### Action item
Your output should be the lines below from the one holding "left: 256px ->" through the one holding "text: Cancel ->", transcribed exactly, with no pictures.

*** Data section ***

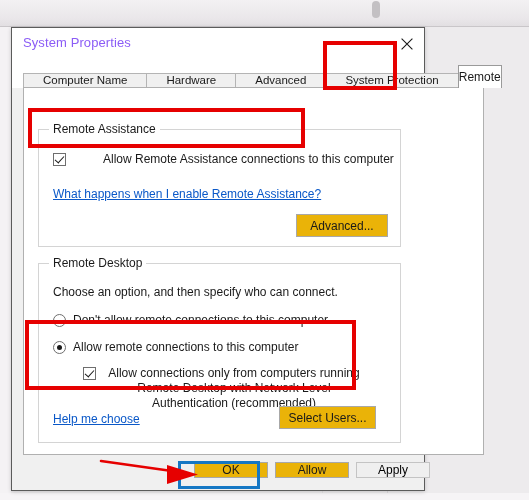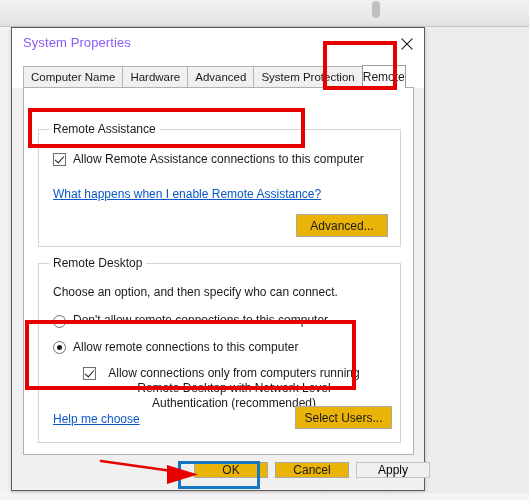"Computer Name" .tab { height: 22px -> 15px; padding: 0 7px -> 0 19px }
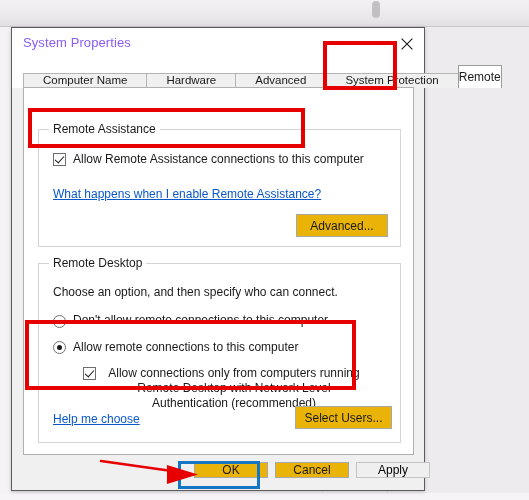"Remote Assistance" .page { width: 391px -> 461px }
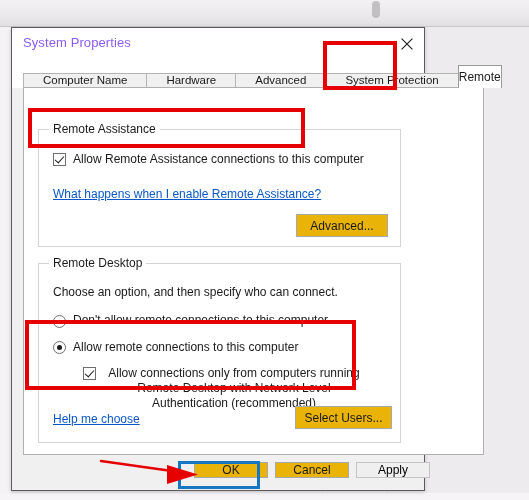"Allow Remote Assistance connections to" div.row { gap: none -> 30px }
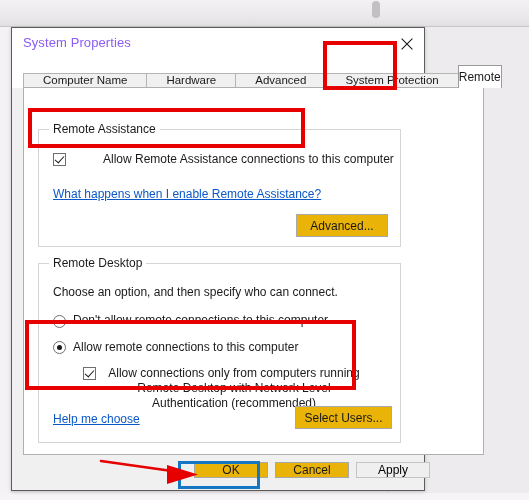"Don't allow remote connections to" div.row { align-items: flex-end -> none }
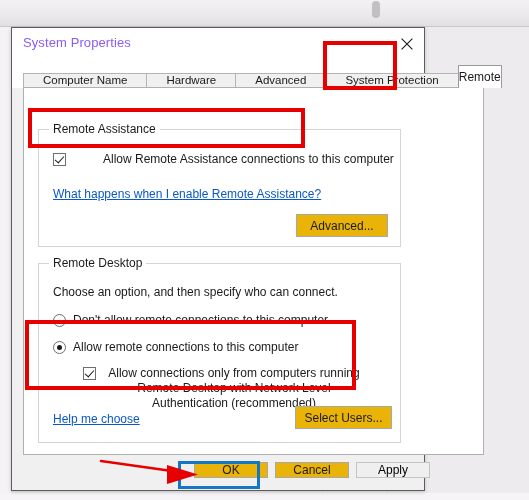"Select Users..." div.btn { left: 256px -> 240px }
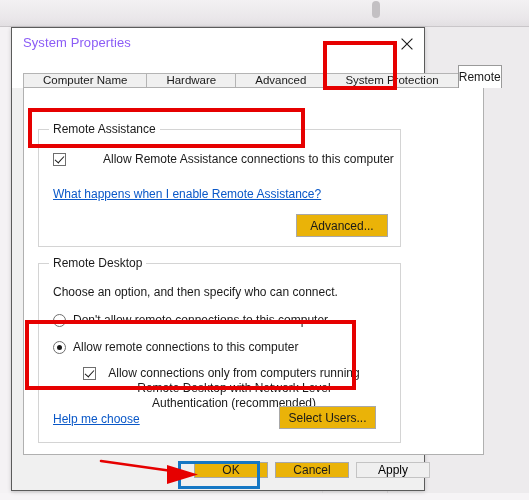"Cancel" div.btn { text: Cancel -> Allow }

*** End of Data section ***
*** Data section ***

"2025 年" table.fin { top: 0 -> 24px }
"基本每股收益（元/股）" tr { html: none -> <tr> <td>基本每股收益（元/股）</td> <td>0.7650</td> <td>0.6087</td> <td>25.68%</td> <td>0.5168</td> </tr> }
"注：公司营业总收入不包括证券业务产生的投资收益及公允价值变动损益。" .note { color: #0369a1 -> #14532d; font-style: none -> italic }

*** End of Data section ***

### Answer box
"Select Users..." div.btn { left: 256px -> 240px }
"Cancel" div.btn { text: Cancel -> Allow }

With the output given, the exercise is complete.